Transcription In The Chloroplast

Transcription in the chloroplast is mainly driven by two different RNA Polymerases: plastid-encoded polymerase (PEP) and nuclear-encoded polymerase (NEP). The PEP is a bacterial-like polymerase that is a remnant of the chloroplast’s cyanobacterial ancestor and is only capable of promoting gene expression in the plastid. These polymerases are able to interact with nuclear-encoded sigma factors and therefore are able to recognize bacterial promoter motives such as the -35 (TTGACA) and the Pribnow (TATAAT) box.

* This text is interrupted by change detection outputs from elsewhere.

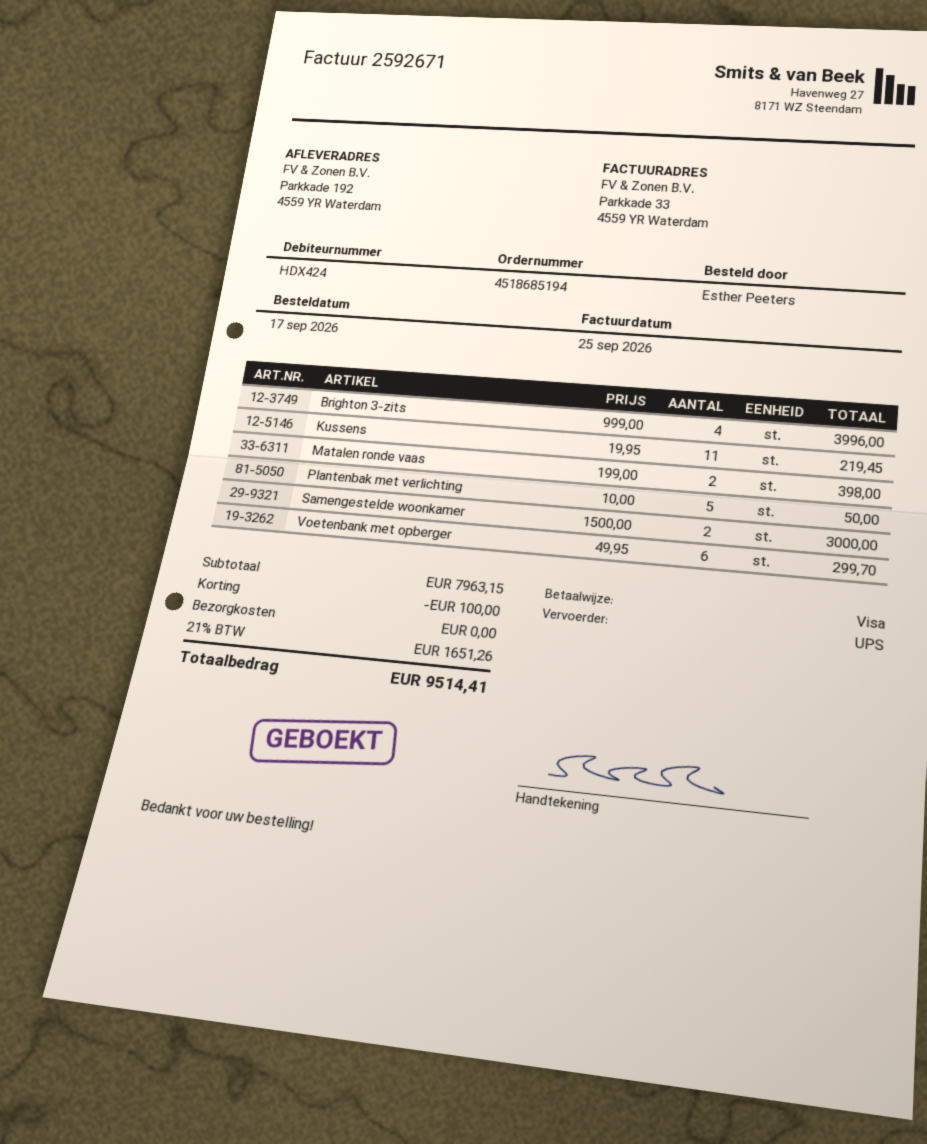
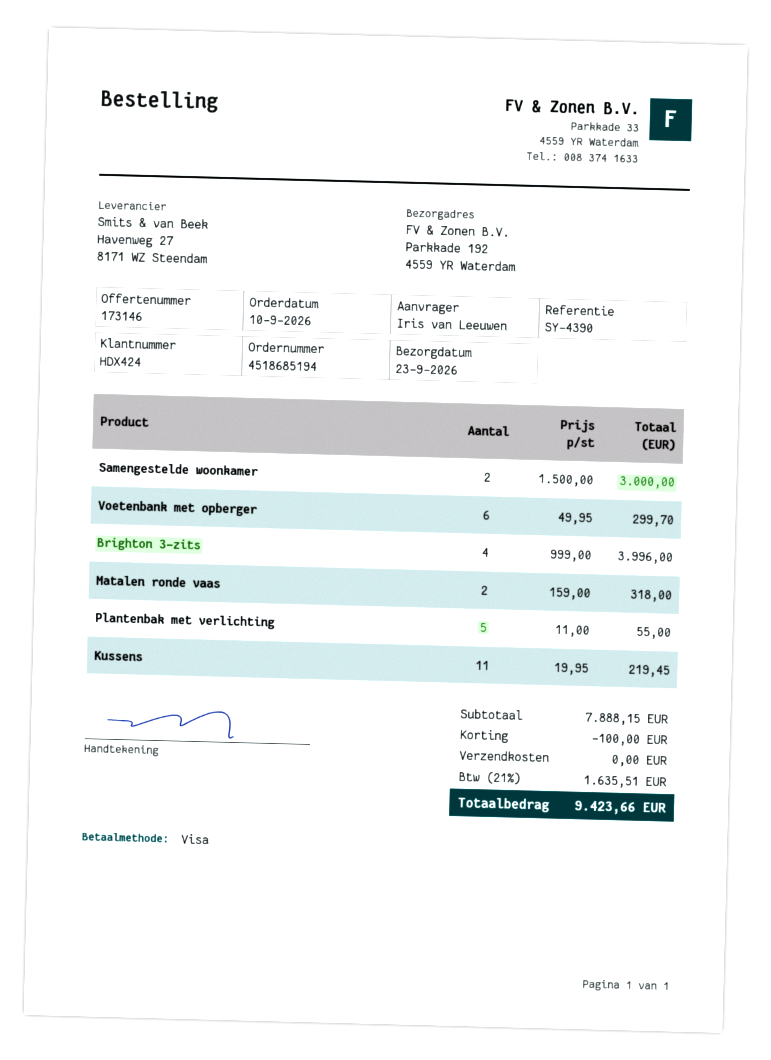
order date: 2026-09-17 -> 2026-09-10
ordered by: Esther Peeters -> Iris van Leeuwen
Matalen ronde vaas: 2 x 199.00 = 398.00 -> 2 x 159.00 = 318.00
Plantenbak met verlichting: 5 x 10.00 = 50.00 -> 5 x 11.00 = 55.00
subtotal: 7963.15 -> 7888.15
tax: 21% = 1651.26 -> 21% = 1635.51
total: 9514.41 -> 9423.66

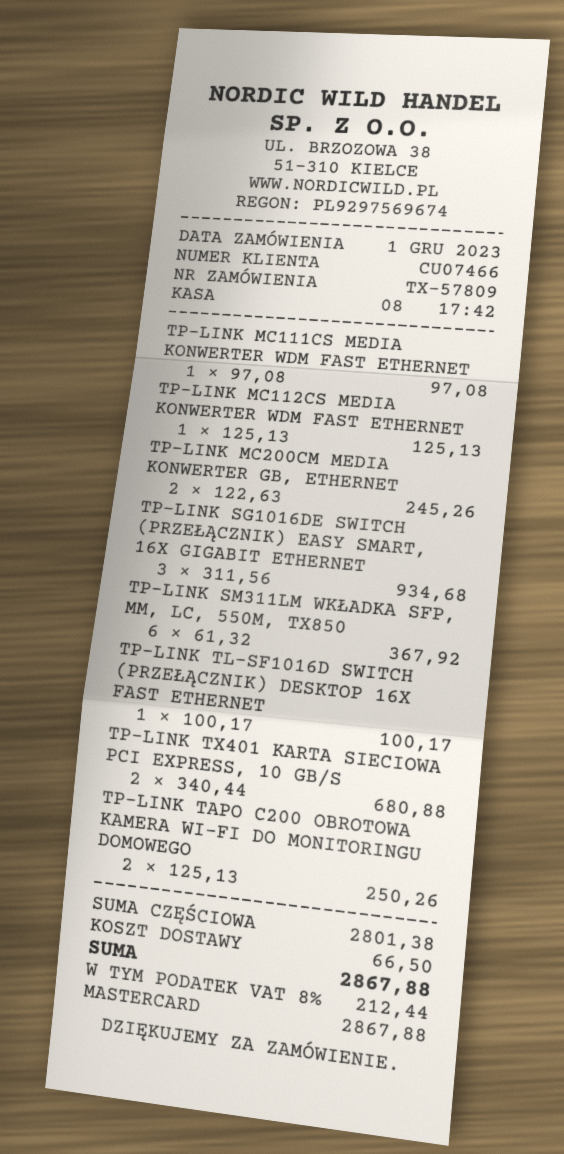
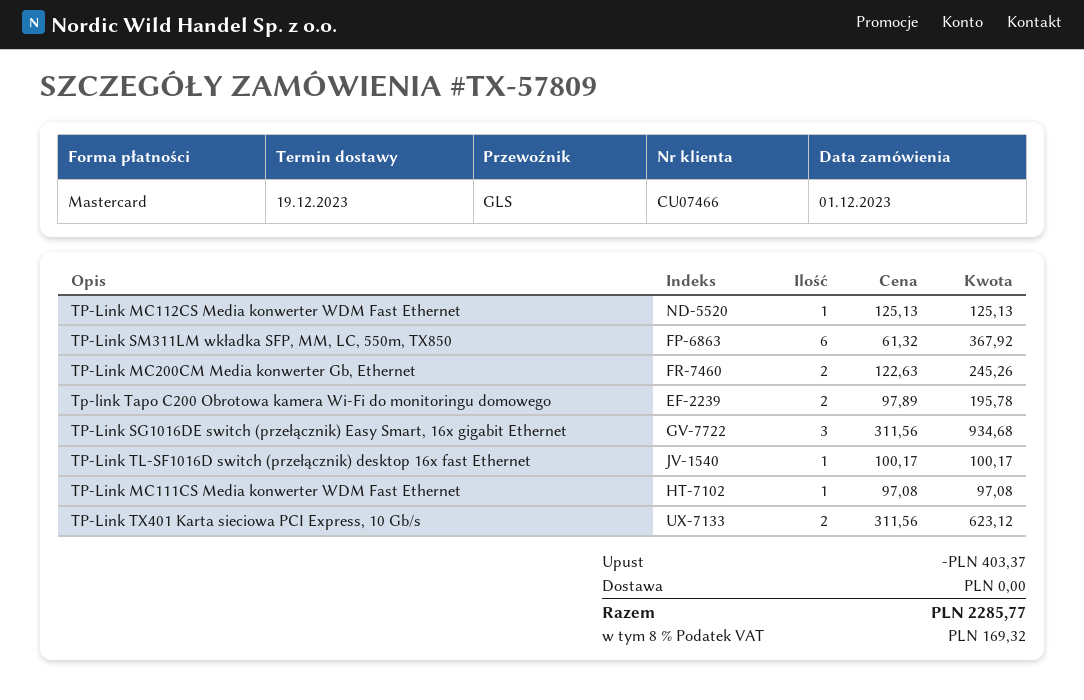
TP-LINK TX401 KARTA SIECIOWA PCI EXPRESS, 10 GB/S: 2 x 340.44 = 680.88 -> 2 x 311.56 = 623.12
TP-LINK TAPO C200 OBROTOWA KAMERA WI-FI DO MONITORINGU DOMOWEGO: 2 x 125.13 = 250.26 -> 2 x 97.89 = 195.78
discount: none -> 403.37
shipping: 66.50 -> 0.00
tax: 8% = 212.44 -> 8% = 169.32
total: 2867.88 -> 2285.77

Similar to bacteria there are different sigma factors promoting gene expression under different growth conditions. As the PEP is structurally more sophisticated there are even more peptides involved in DNA transcription that is not fully understood yet.

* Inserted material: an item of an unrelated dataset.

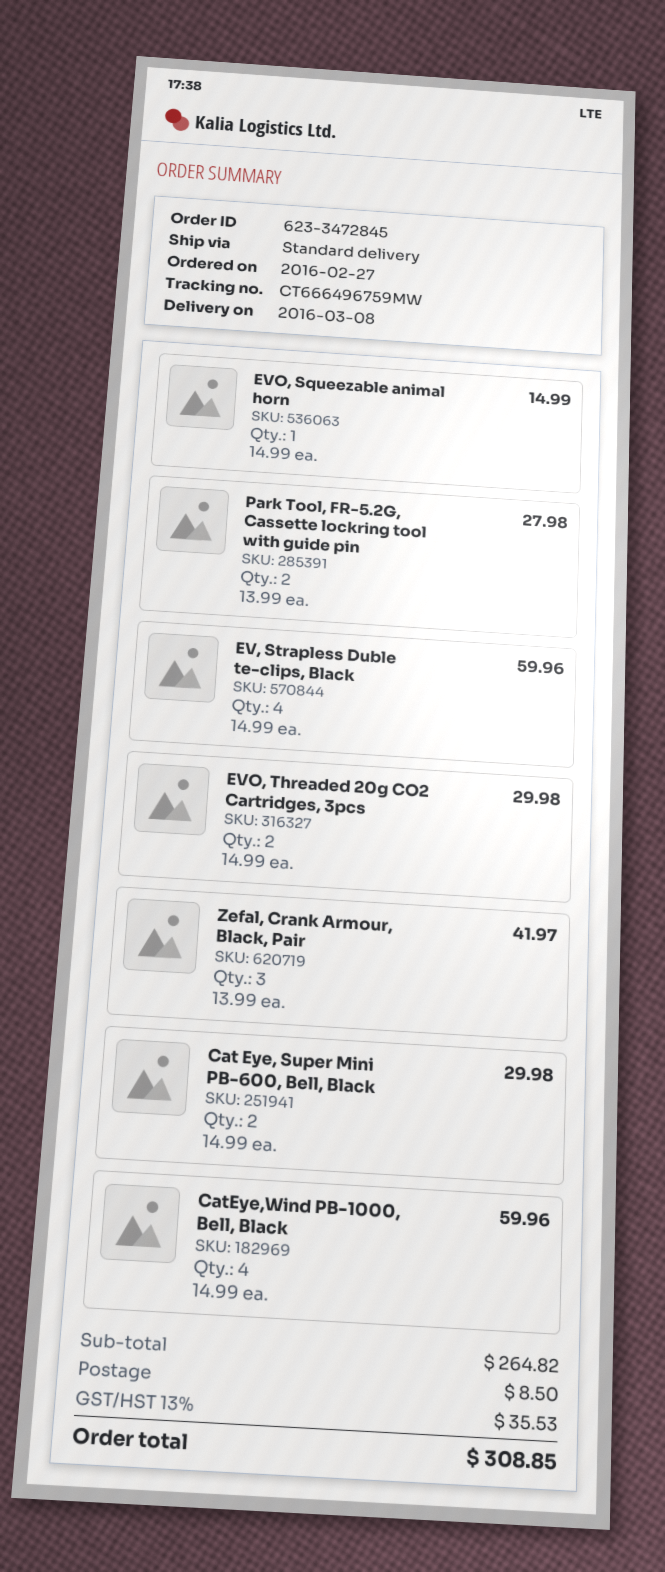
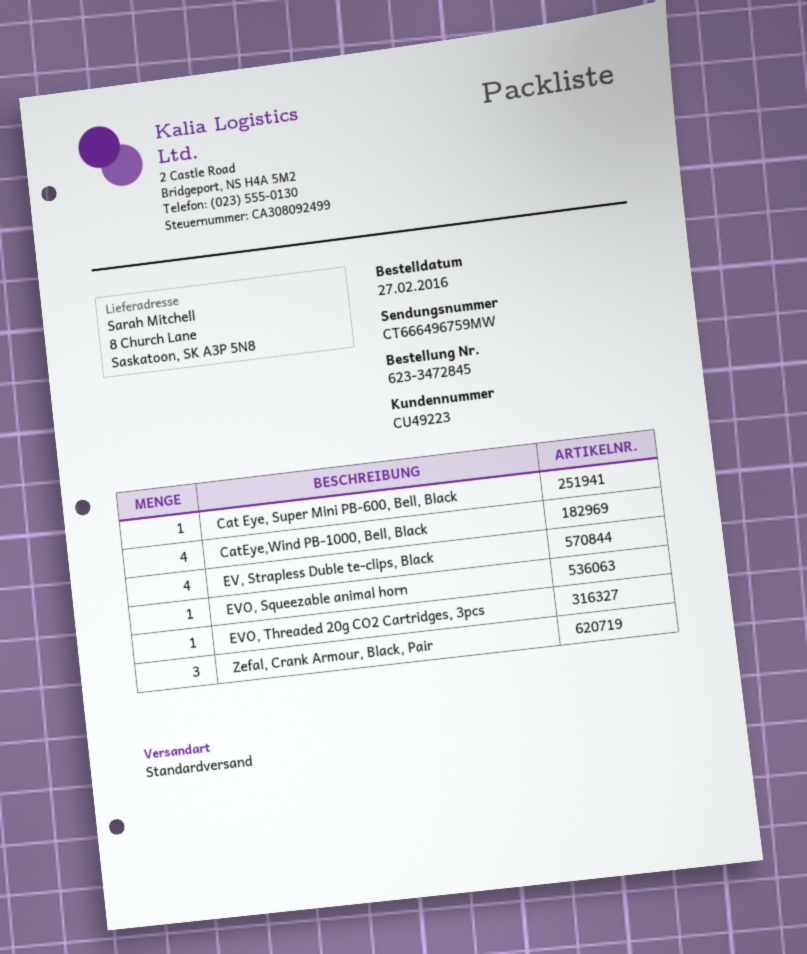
Park Tool, FR-5.2G, Cassette lockring tool with guide pin: 2 -> none
EVO, Threaded 20g CO2 Cartridges, 3pcs: 2 -> 1
Cat Eye, Super Mini PB-600, Bell, Black: 2 -> 1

The NEP is a T3/T7 phage-like polymerase that is encoded in the nucleus and is imported into the chloroplast. It was proposed that this polymerase is a remnant of a horizontal gene transfer from a bacterium to a eubacterial ancestor of today's plant cells. This type of polymerase mainly promotes gene expression in the early developmental stages of the chloroplast. In mature chloroplasts, it continues to transcribe housekeeping genes like the subunits of the plastid-encoded polymerase (rpoA, rpoB, rpoC1, and rpoC2) and proteins involved in fatty acid biosynthesis such as acetyl-CoA carboxylase (accD). In contrast, the PEP is rather active in mature chloroplasts and is primarily involved in the expression of photosynthetic genes. For other non-photosynthetic genes, motives of both polymerases can be found and it has been shown that both can promote transcription using deletion studies of important promoter sequences

The rrn16 Promoter and its Regulation

Expression of the plastid rRNA operon (rrn) is heavily regulated at the level of transcription during development. In most higher plants the rrn operon is transcribed by the plastid-encoded RNA polymerase (PEP), the multisubunit plastid RNA polymerase from PrrnP1, a σ70-type promoter with conserved −10 and −35 core promoter elements.

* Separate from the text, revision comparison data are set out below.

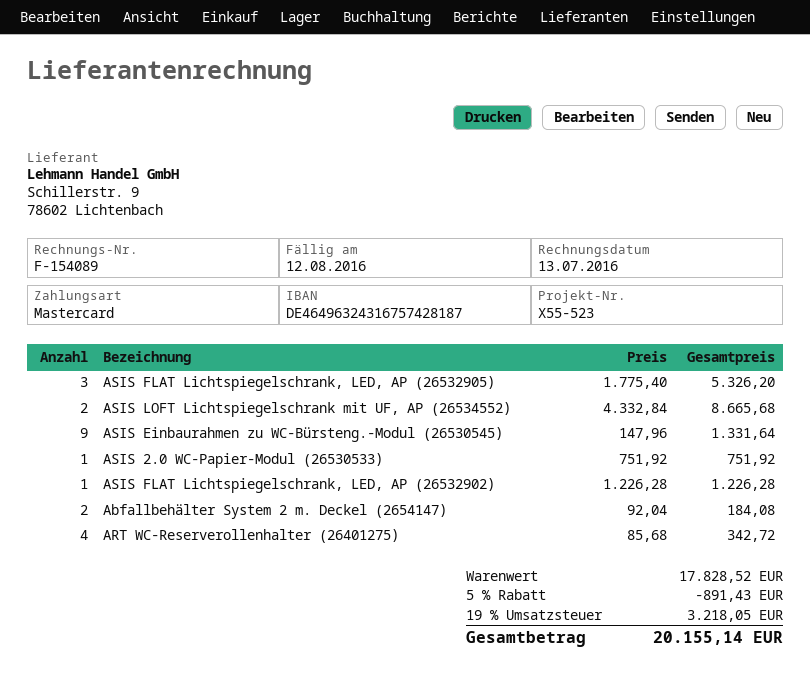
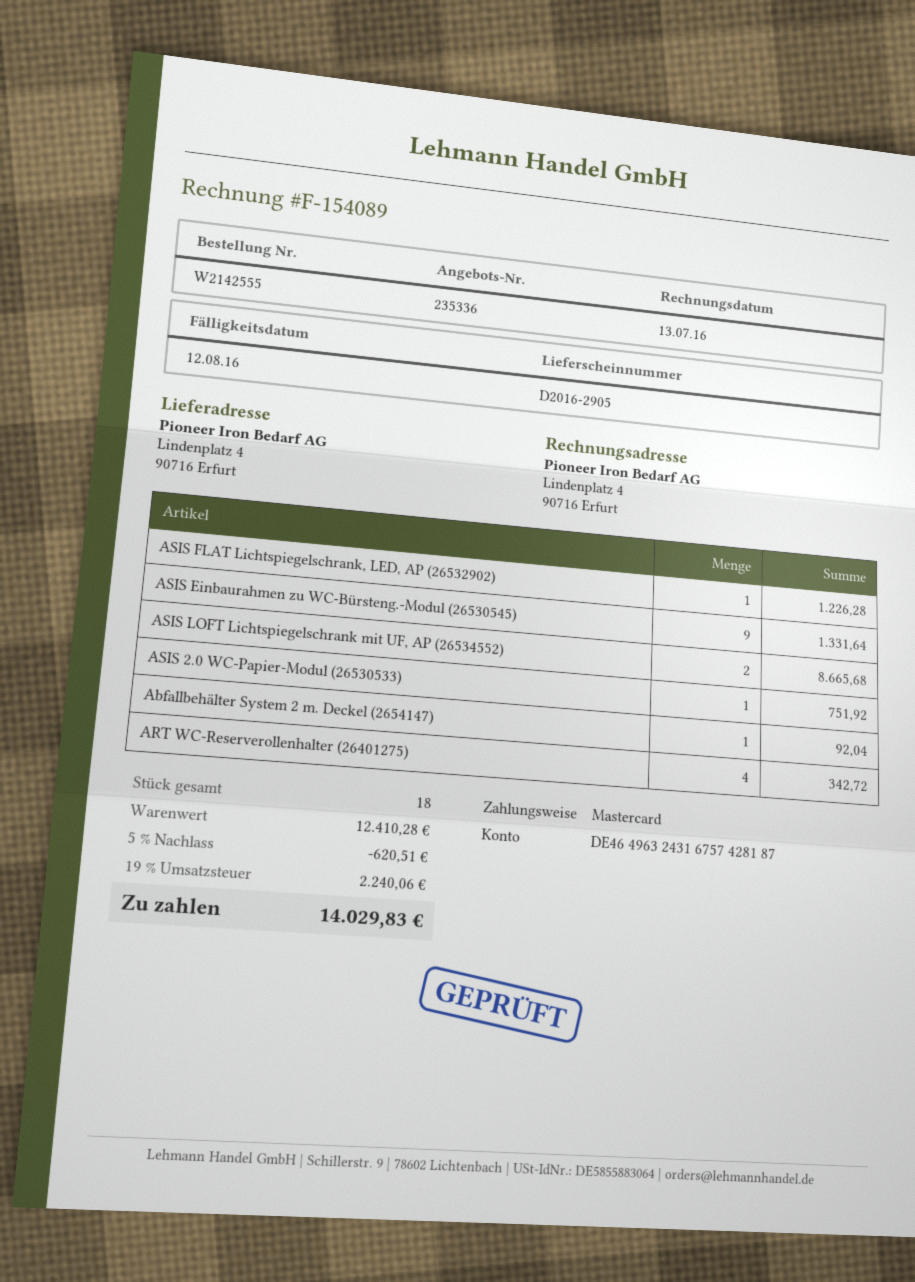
ASIS FLAT Lichtspiegelschrank, LED, AP (26532905): 3 for 5326.20 -> none
Abfallbehälter System 2 m. Deckel (2654147): 2 for 184.08 -> 1 for 92.04
subtotal: 17828.52 -> 12410.28
discount: 5% = 891.43 -> 5% = 620.51
tax: 19% = 3218.05 -> 19% = 2240.06
total: 20155.14 -> 14029.83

The 16S promoter and the PEP polymerase
The RUA motive can be seen directly upstream the -35 region of the rrn promoter promoting high levels of transcription

It has been shown that sequences upstream of nucleotide −83 do not significantly contribute to promoter function. Moreover it has been demonstrated that an essential hexameric sequence upstream of the −35 element (the rRNA operon upstream activator [RUA], GTGGGA; ) that is conserved in monocot and dicot species and that the −10 element plays only a minor role in PrrnP1 recognition. Mutations in the initial transcribed sequence (+9 to +14) enhanced transcription, which is also the characteristic of strong promoters in prokaryotic chassis. It has been proposed that σ interaction with the −10 element in PrrnP1 is replaced in part by direct PEP-RUA (protein–DNA) interaction or by protein–protein interaction between the PEP and an RUA binding transcription factor.

More Information can be accessed on our Results page

Prrn16 Tobacco and Wheat Comparison

Moreover, we wanted to test how the 16s promoter of tobacco and wheat behave in the chloroplast cell-free extracts of both species. This experiment allows to show how compatibel the chloroplast promoters are, even if they originate from more distant plant species. Especially between monocots and dicots it has been shown, that the 16 promoter but also its regulation can differ. Furthermore, the results show that we successfully developed working endogenous transcription- translation system in wheat.

Prrn16 promoter from Tobacco and Wheat measured in cell-free systems of Tobacco and Wheat
Our teammember Michael in the lab at 5:15am performing the last cell-free measurement of this iGEM season 45minutes before the wiki freeze
The data from this measurement can be seen in the last figure (right above this picture)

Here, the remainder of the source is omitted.